An in-situ study was set-up (N = 22), in which each participant took 15 penalties under three different pressure conditions: without a goalkeeper, with an amiable goalkeeper, and with a competitive goalkeeper. Both experienced and inexperienced soccer players were recruited, and the brain activation was compared across groups.

Besides, fNIRS activation was compared between sessions that participants felt anxious against sessions without anxiety report, and between penalty-scoring and -missing sessions.

The results show that the task-relevant brain region, the motor cortex, was more activated when players were not experiencing performance anxiety. The activation of task-irrelevant areas was shown to be related to players experiencing anxiety and missing penalties, especially the prefrontal cortex (PFC).

More particularly, an overall higher activation of the PFC and an increase of PFC lateral asymmetry were related to anxious players and missed penalties, which can be caused by players’ worries about the consequences of scoring or missing the penalty kicks.

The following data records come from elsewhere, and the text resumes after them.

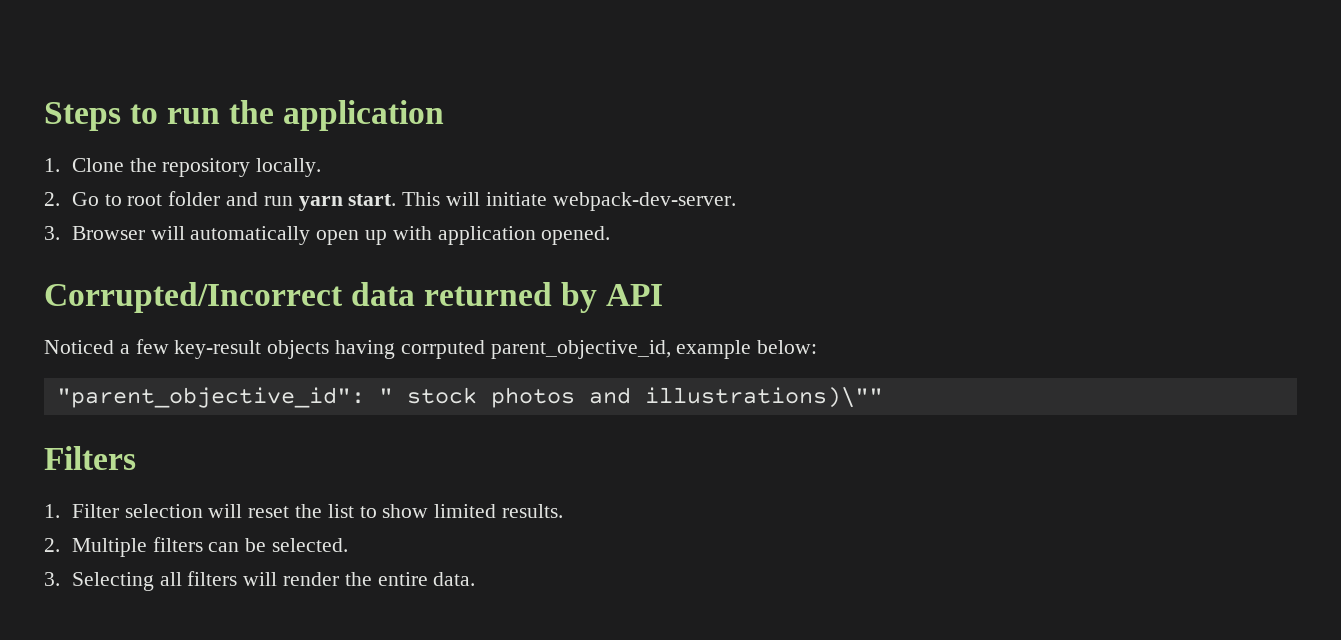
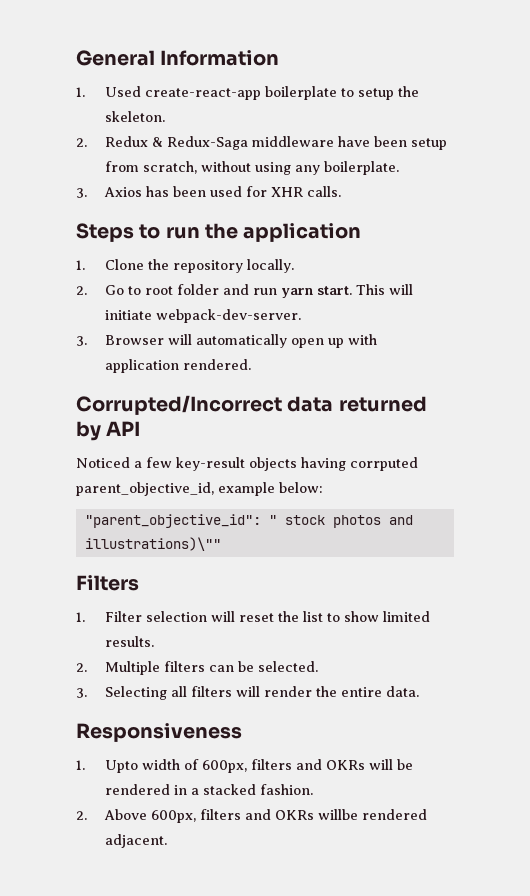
+ General Information
+ 1. Used create-react-app boilerplate to setup the skeleton.
+ 2. Redux & Redux-Saga middleware have been setup from scratch, without using any boilerplate.
+ 3. Axios has been used for XHR calls.
- 3. Browser will automatically open up with application opened.
+ 3. Browser will automatically open up with application rendered.
+ Responsiveness
+ 1. Upto width of 600px, filters and OKRs will be rendered in a stacked fashion.
+ 2. Above 600px, filters and OKRs willbe rendered adjacent.

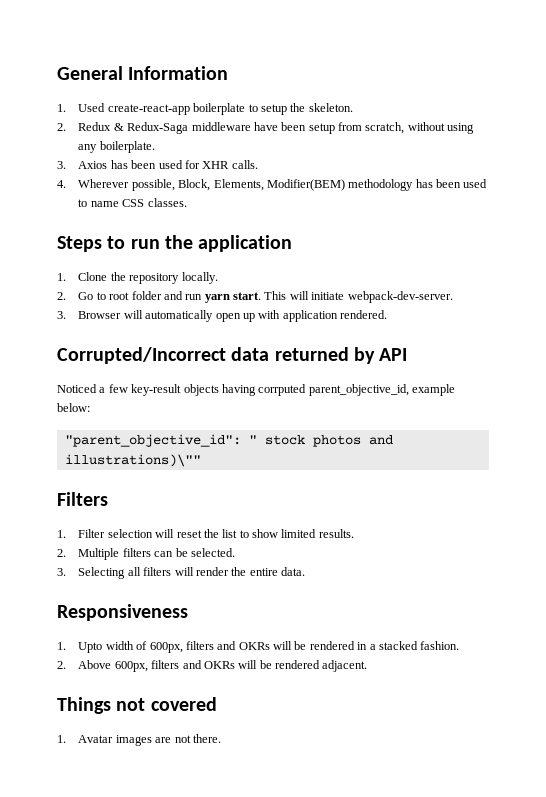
+ 4. Wherever possible, Block, Elements, Modifier(BEM) methodology has been used to name CSS classes.
- 2. Above 600px, filters and OKRs willbe rendered adjacent.
+ 2. Above 600px, filters and OKRs will be rendered adjacent.
+ Things not covered
+ 1. Avatar images are not there.

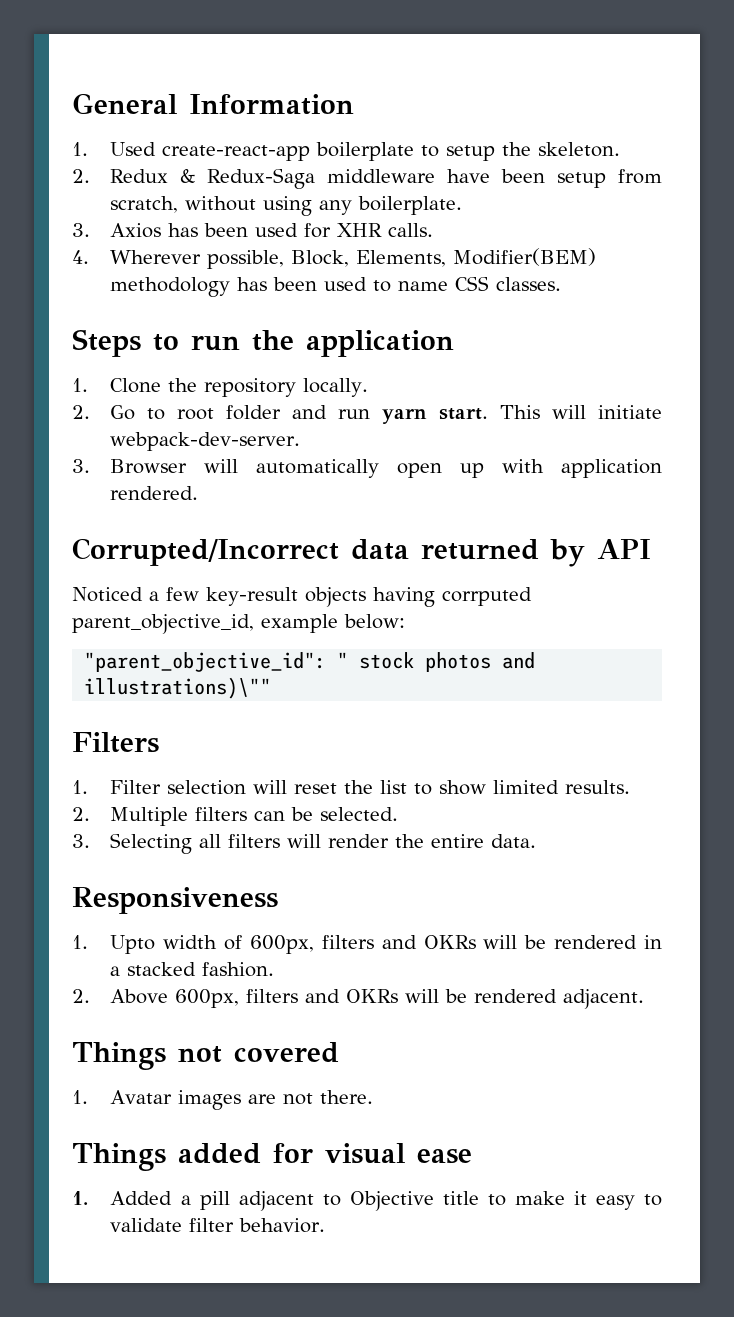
+ Things added for visual ease
+ 1. Added a pill adjacent to Objective title to make it easy to validate filter behavior.

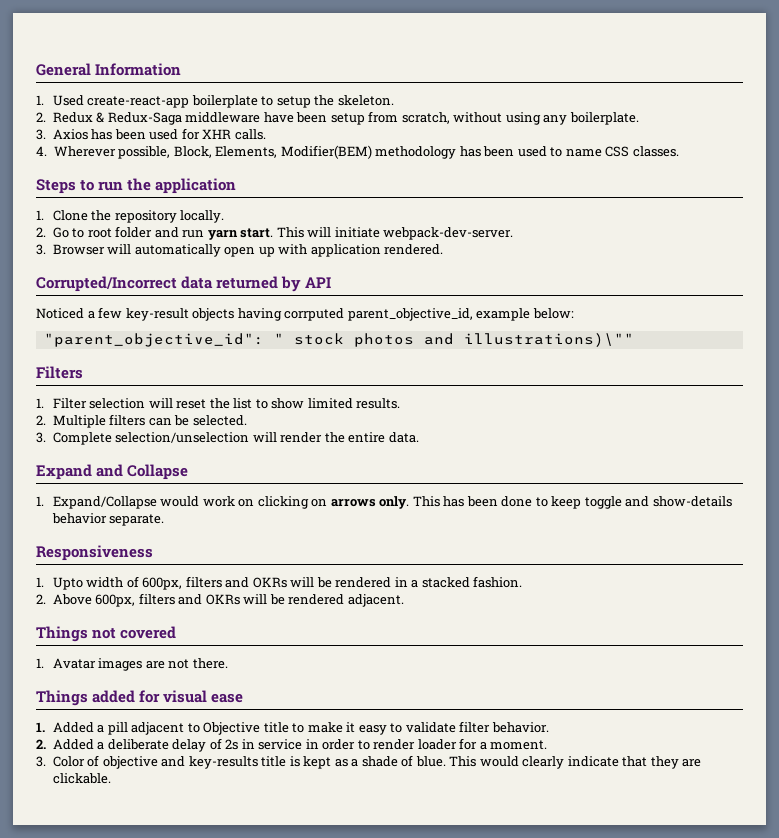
- 3. Selecting all filters will render the entire data.
+ 3. Complete selection/unselection will render the entire data.
+ Expand and Collapse
+ 1. Expand/Collapse would work on clicking on arrows only. This has been done to keep toggle and show-details behavior separate.
+ 2. Added a deliberate delay of 2s in service in order to render loader for a moment.
+ 3. Color of objective and key-results title is kept as a shade of blue. This would clearly indicate that they are clickable.

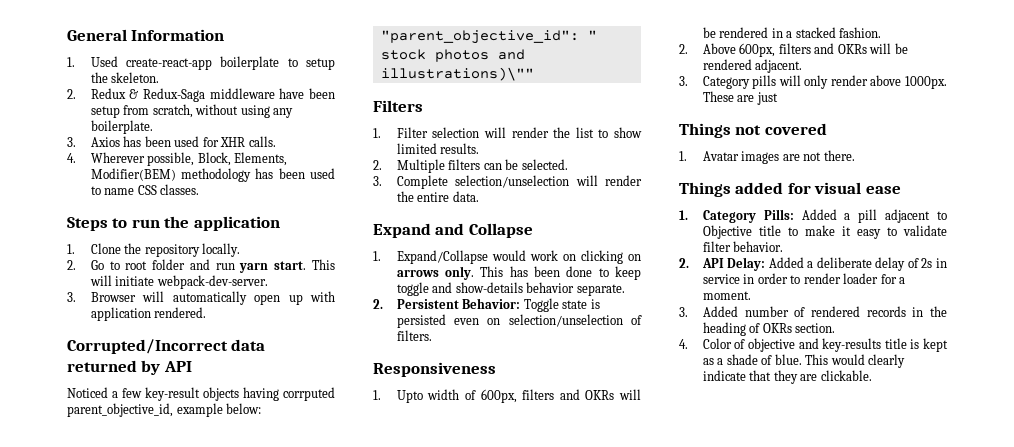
- 1. Filter selection will reset the list to show limited results.
+ 1. Filter selection will render the list to show limited results.
+ 2. Persistent Behavior: Toggle state is persisted even on selection/unselection of filters.
+ 3. Category pills will only render above 1000px. These are just
- 1. Added a pill adjacent to Objective title to make it easy to validate filter behavior.
+ 1. Category Pills: Added a pill adjacent to Objective title to make it easy to validate filter behavior.
- 2. Added a deliberate delay of 2s in service in order to render loader for a moment.
+ 2. API Delay: Added a deliberate delay of 2s in service in order to render loader for a moment.
- 3. Color of objective and key-results title is kept as a shade of blue.
+ 3. Added number of rendered records in the heading of OKRs section.
+ 4. Color of objective and key-results title is kept as a shade of blue.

When experienced players were feeling anxious, their left temporal cortex activation increased, which could be an indication that experienced overthink the situation and neglect their automated skills. Besides, the left temporal cortex activation is higher when inexperienced players succeeded to score a penalty.

Overall, the results of this study are in line with the neural efficiency theory and demonstrate the feasibility and ecological validity to detect neurological clues relevant to anxiety and performance from fNIRS recordings in the field.